Having located "text: April Semester", write out its line and the remaining lines of the material exactly, the last one included, but not the pictures.

▸ **Working data**
· · · · ·
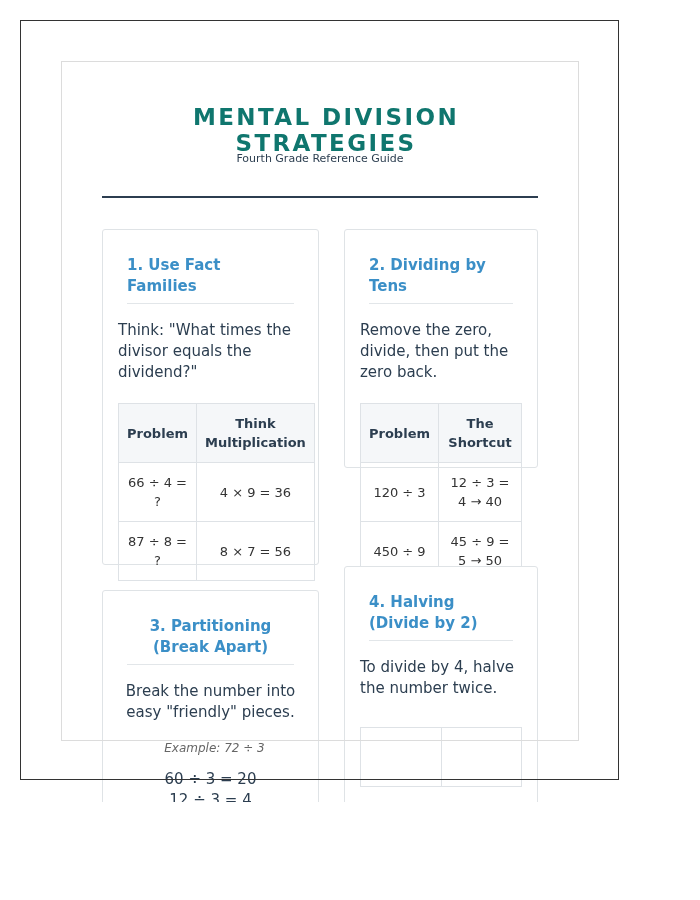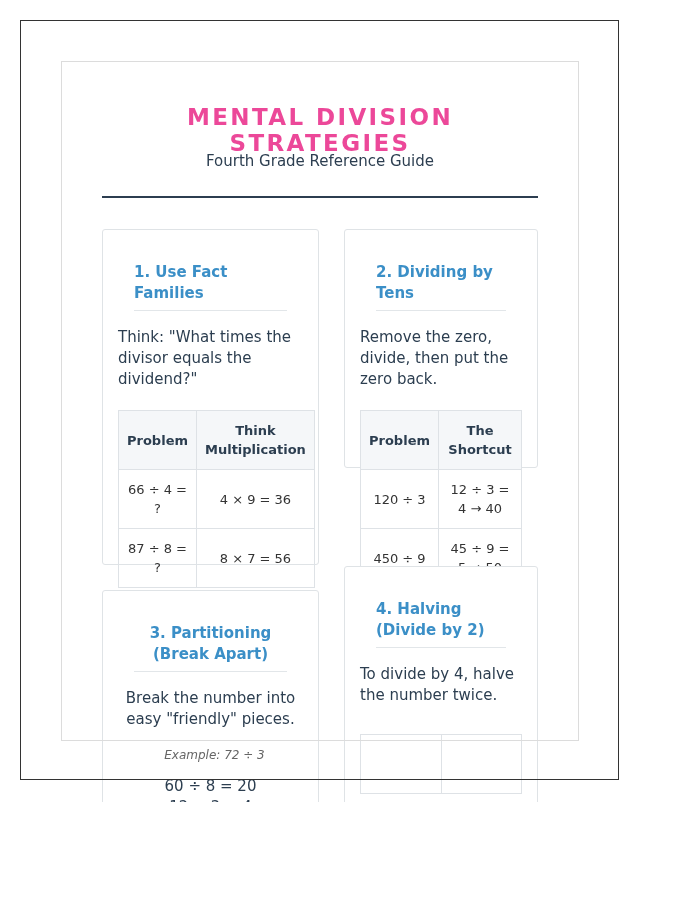"MENTAL DIVISION STRATEGIES" .title { color: #ec4899 -> #0f766e; left: 0 -> 6px }
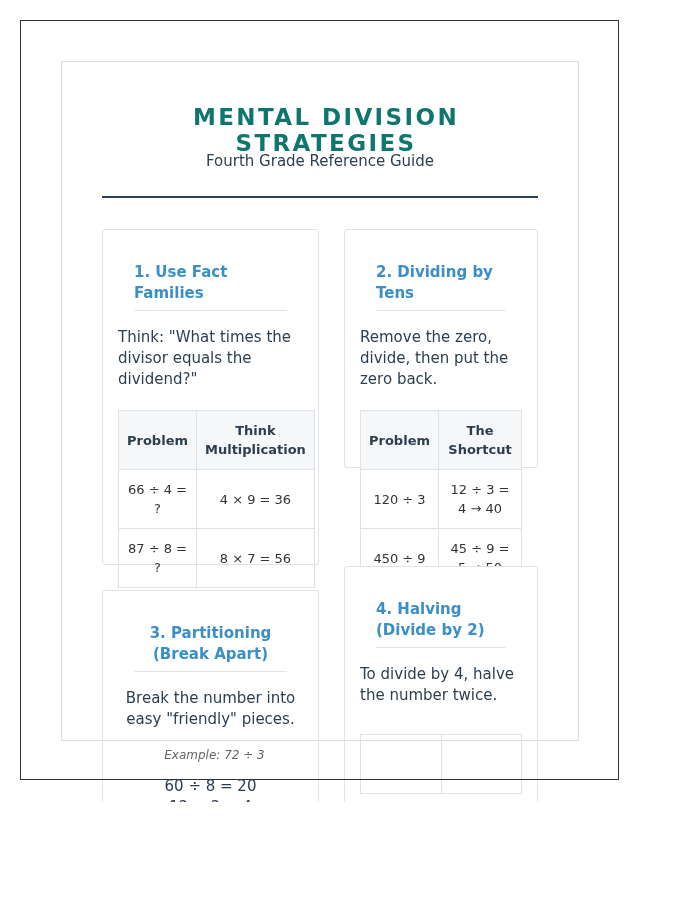"Fourth Grade Reference Guide" .subtitle { font-size: 15px -> 11px }
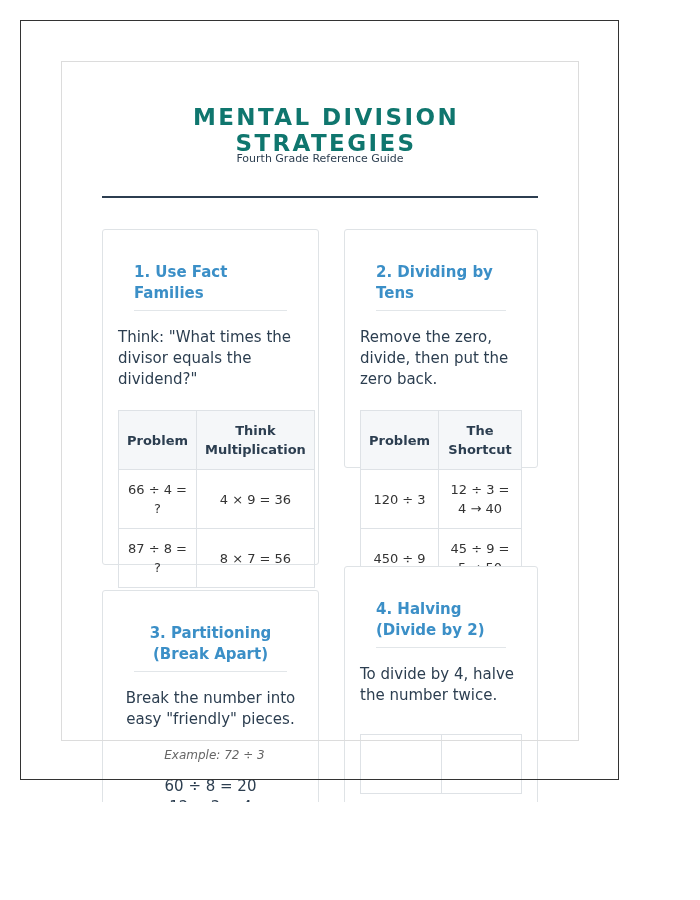"1. Use Fact Families" .card h2 { margin: 16px -> 9px }
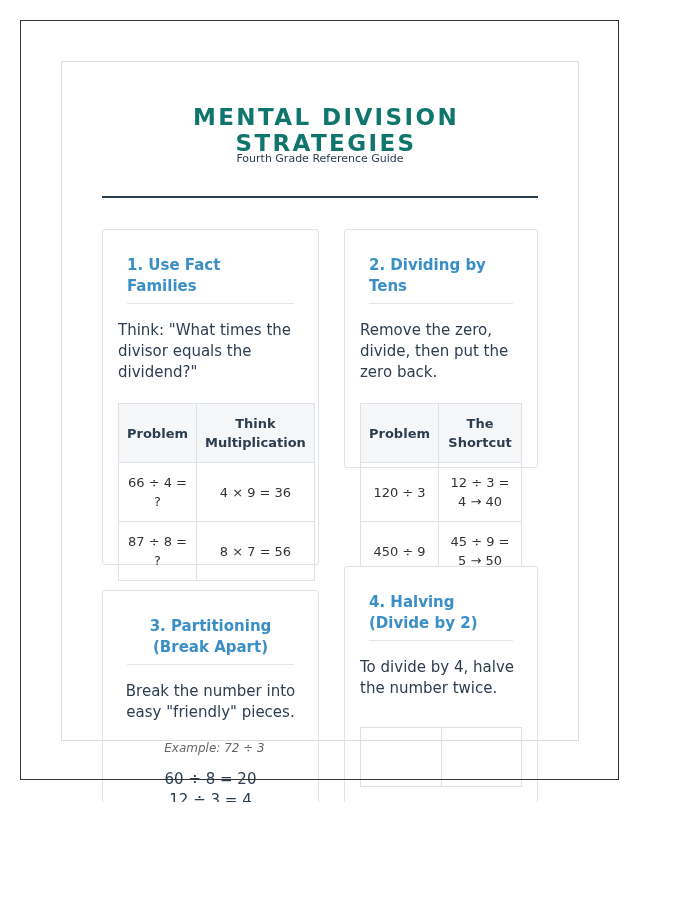"60 ÷ 8 = 20" p.step { text: 8 -> 3 }
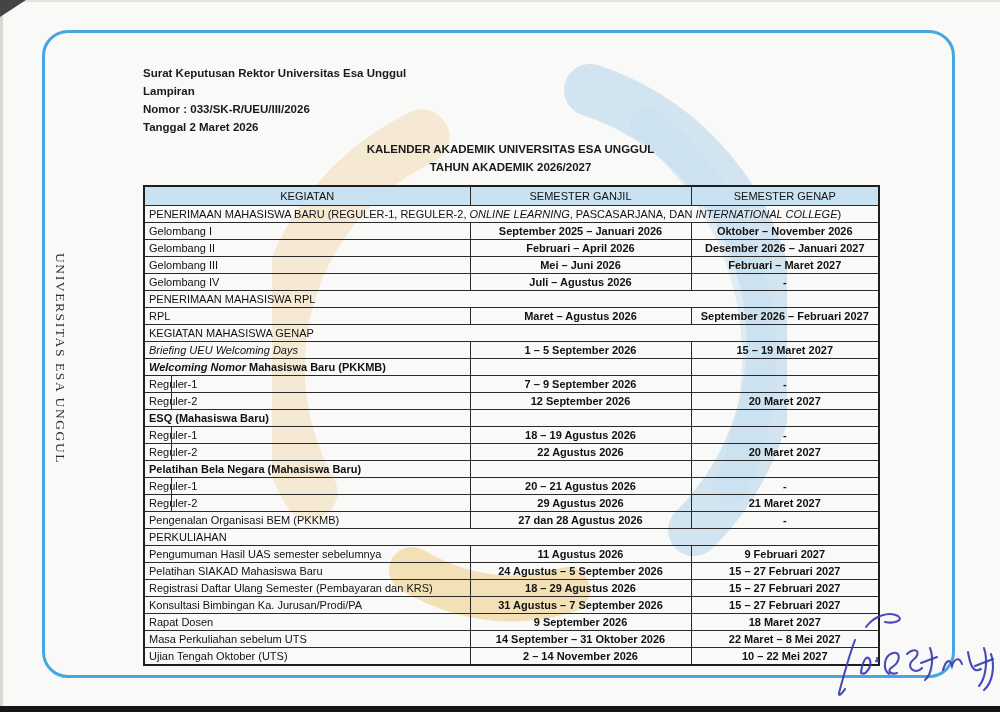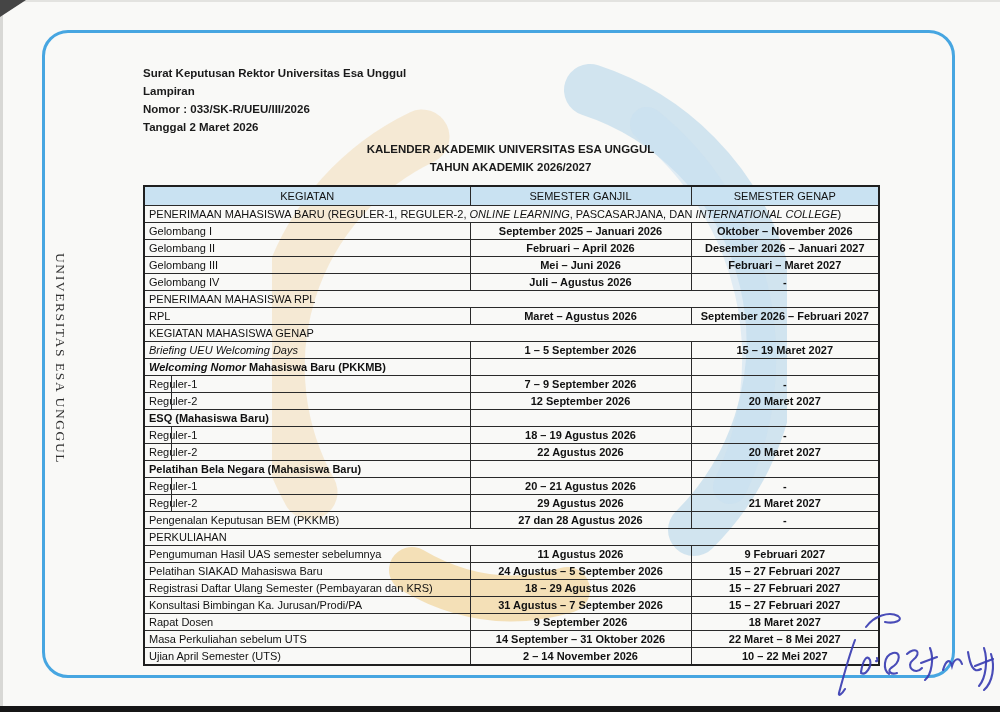"Pengenalan Keputusan BEM (PKKMB)" span { text: Keputusan -> Organisasi }
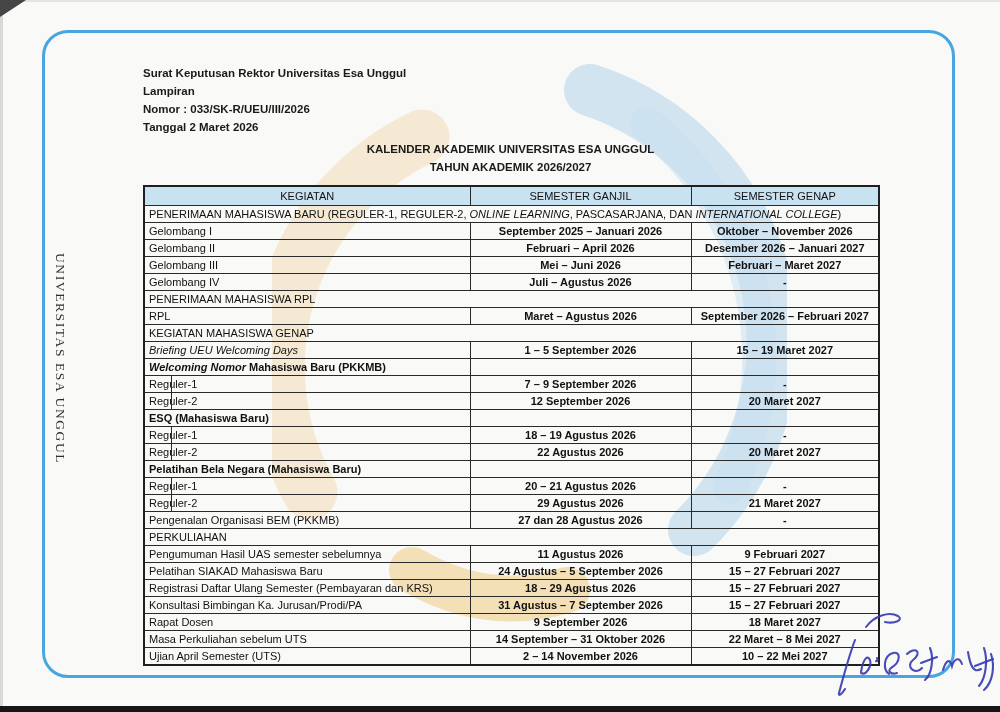"Ujian April Semester (UTS)" span { text: April Semester -> Tengah Oktober }
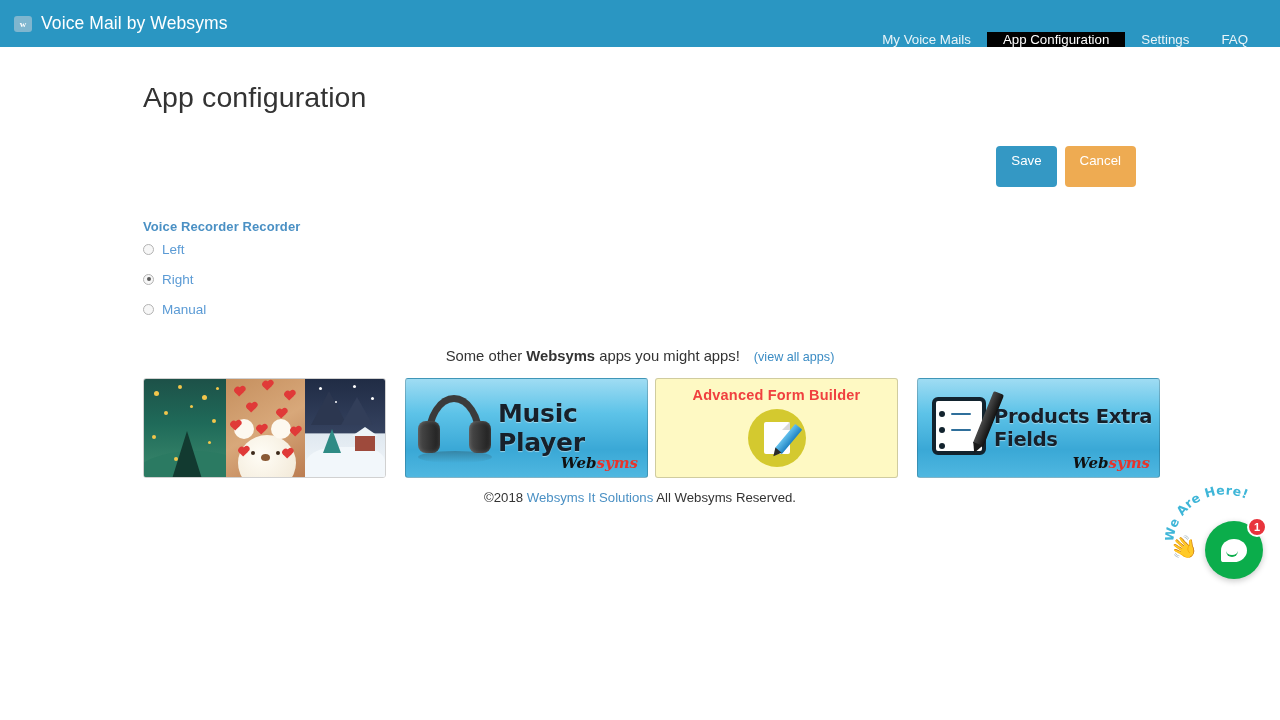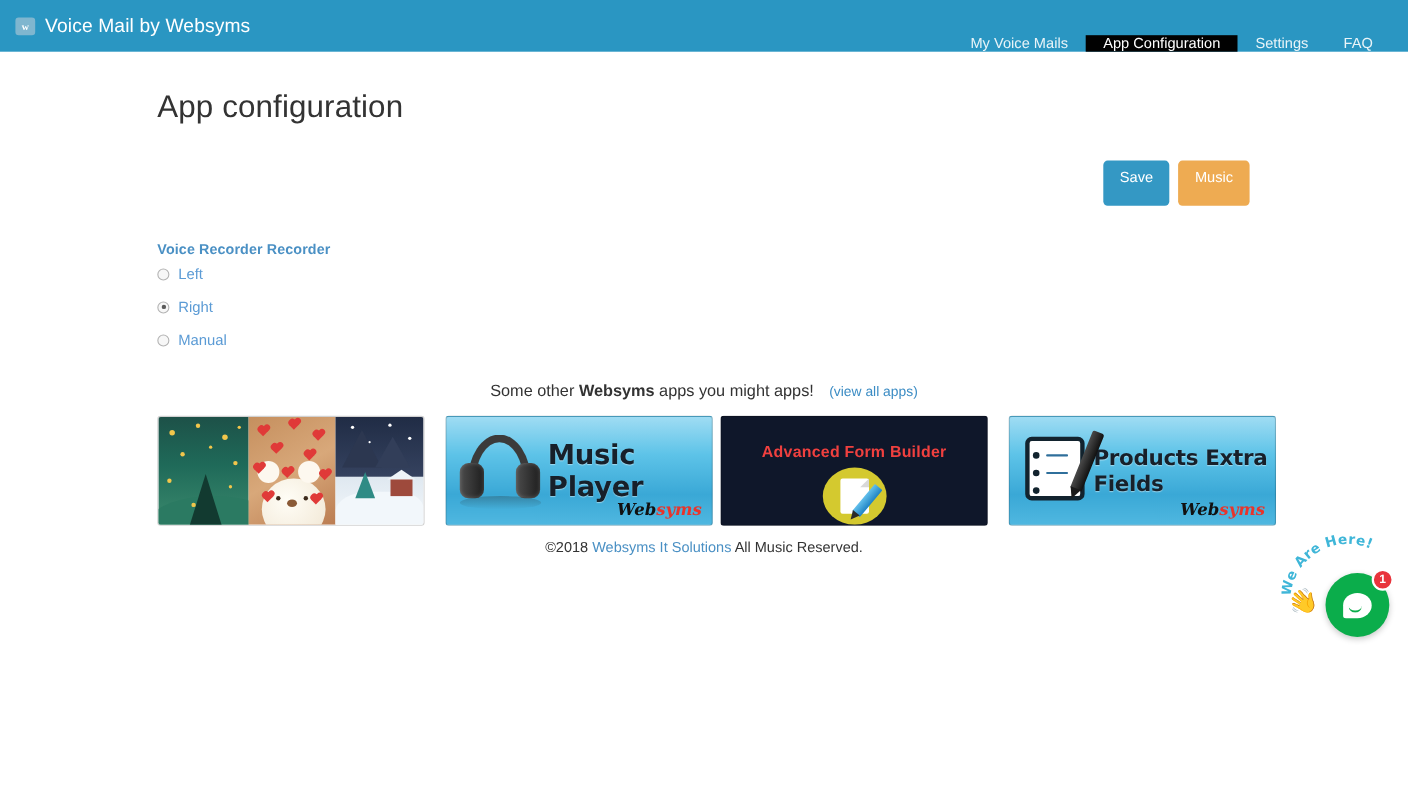"Music" button.btn { text: Music -> Cancel }
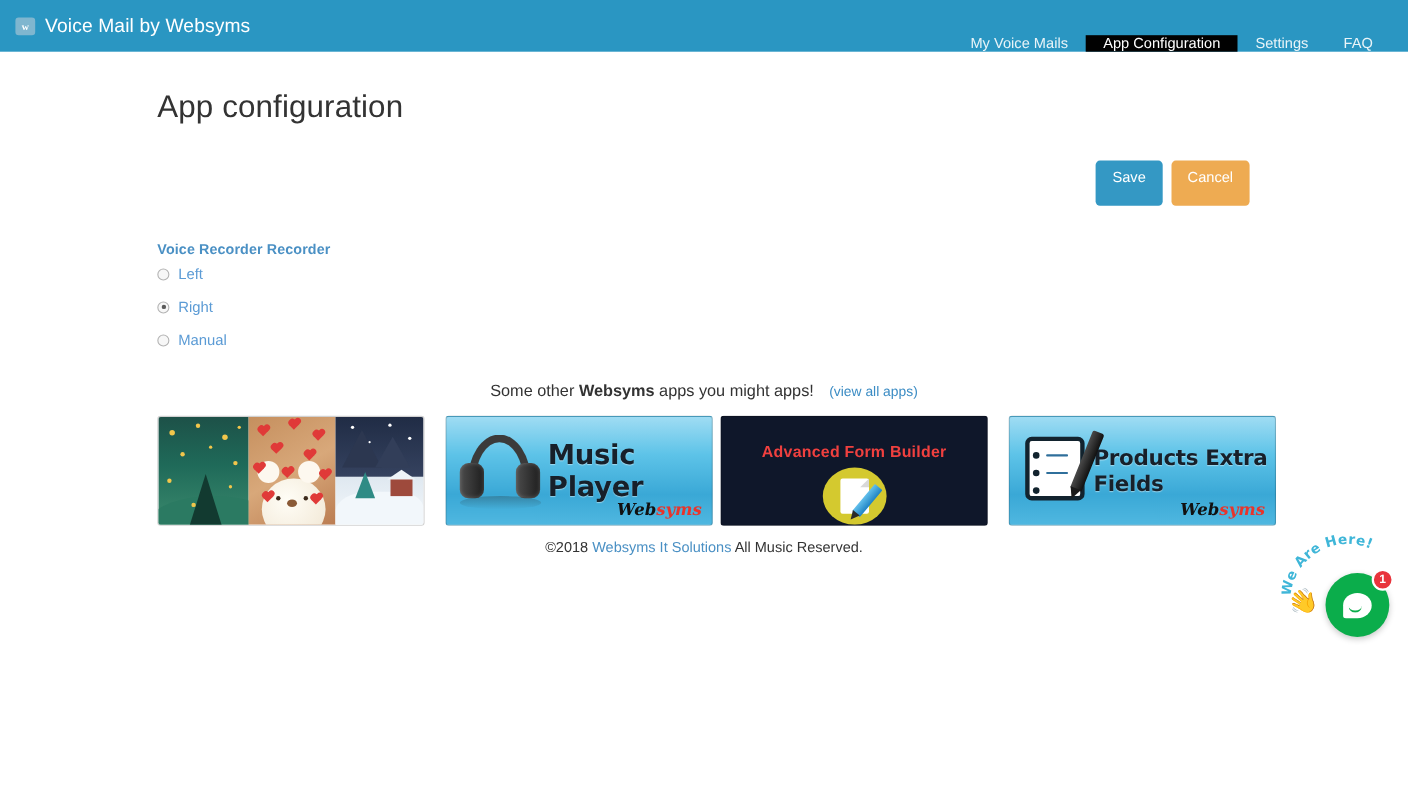"Advanced Form Builder" .b3 { background: #0f172a -> #fef9c3; padding-top: 24px -> 8px }
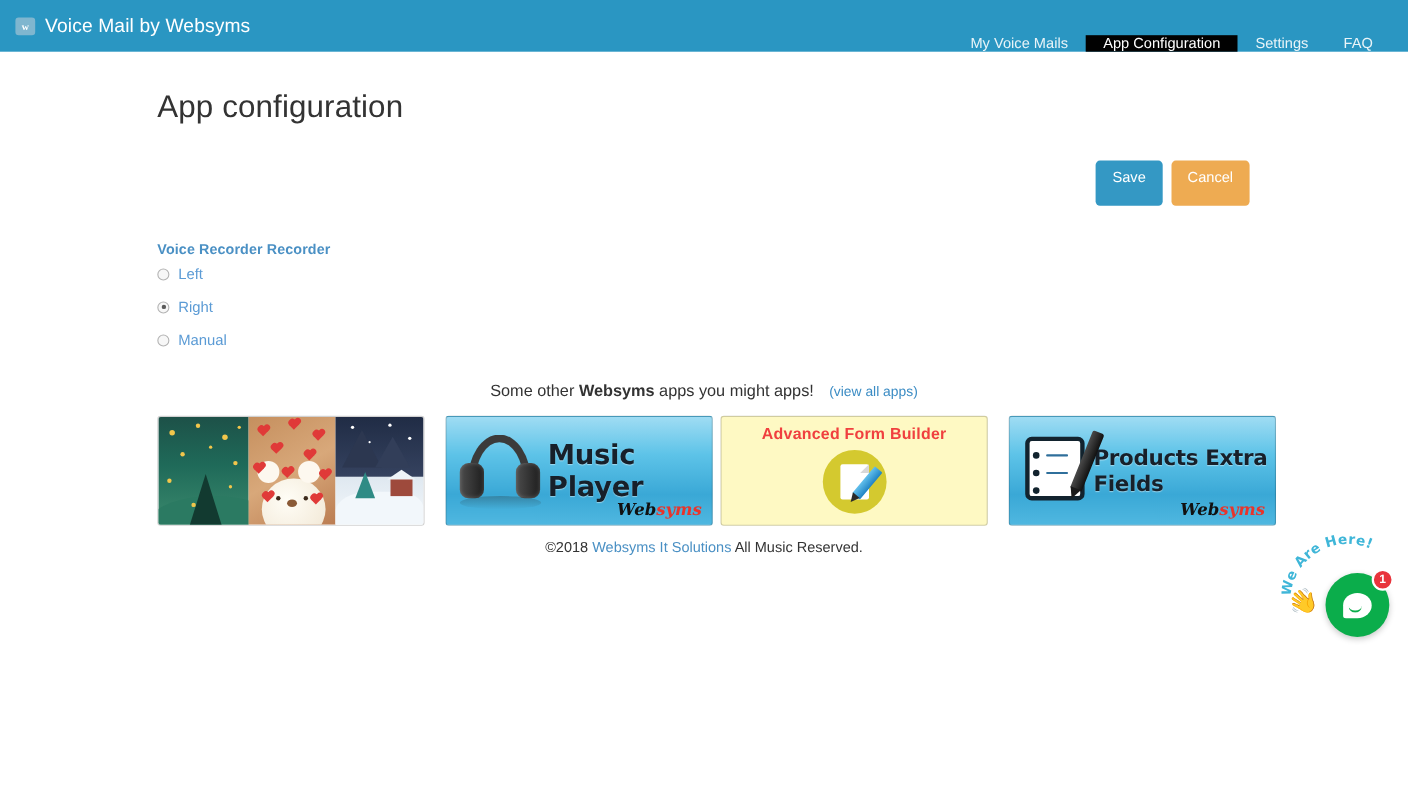"All Music Reserved." span { text: Music -> Websyms }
· · · · ·
▸ **Output below**
"Ujian April Semester (UTS)" span { text: April Semester -> Tengah Oktober }
"Music" button.btn { text: Music -> Cancel }
"Advanced Form Builder" .b3 { background: #0f172a -> #fef9c3; padding-top: 24px -> 8px }
"All Music Reserved." span { text: Music -> Websyms }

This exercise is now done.